┌─ ENTRIES PROVIDED

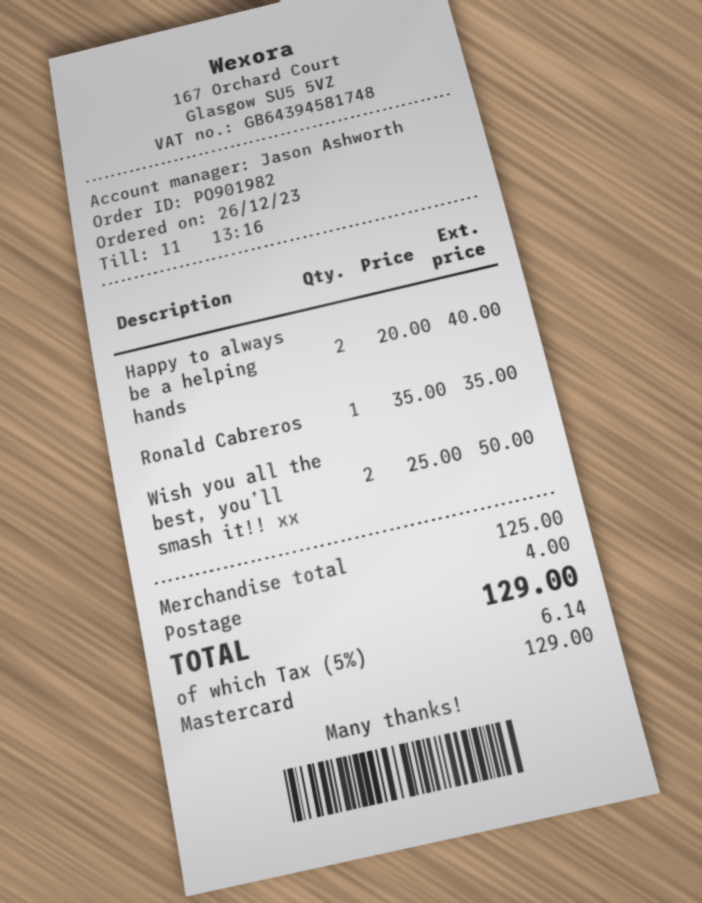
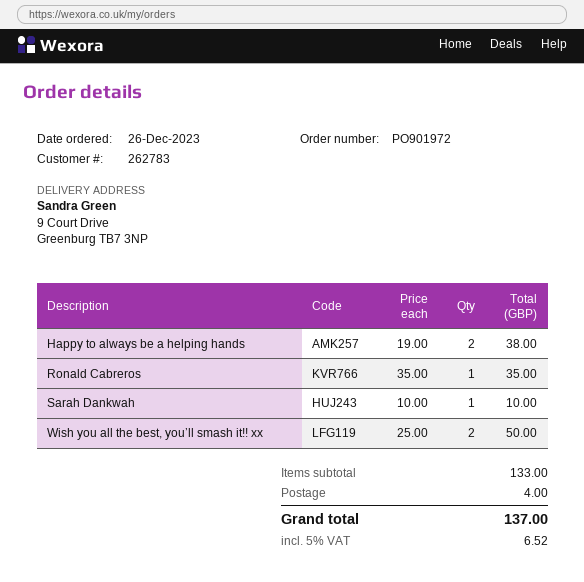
order number: PO901982 -> PO901972
Happy to always be a helping hands: 2 x 20.00 = 40.00 -> 2 x 19.00 = 38.00
Sarah Dankwah: none -> 1 x 10.00 = 10.00
subtotal: 125.00 -> 133.00
tax: 5% = 6.14 -> 5% = 6.52
total: 129.00 -> 137.00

└─

▸ EXERCISE DIRECTIONS
Exclude every picture and copy the remaining data exactly.

▸ WRITTEN RESPONSE
order number: PO901982 -> PO901972
Happy to always be a helping hands: 2 x 20.00 = 40.00 -> 2 x 19.00 = 38.00
Sarah Dankwah: none -> 1 x 10.00 = 10.00
subtotal: 125.00 -> 133.00
tax: 5% = 6.14 -> 5% = 6.52
total: 129.00 -> 137.00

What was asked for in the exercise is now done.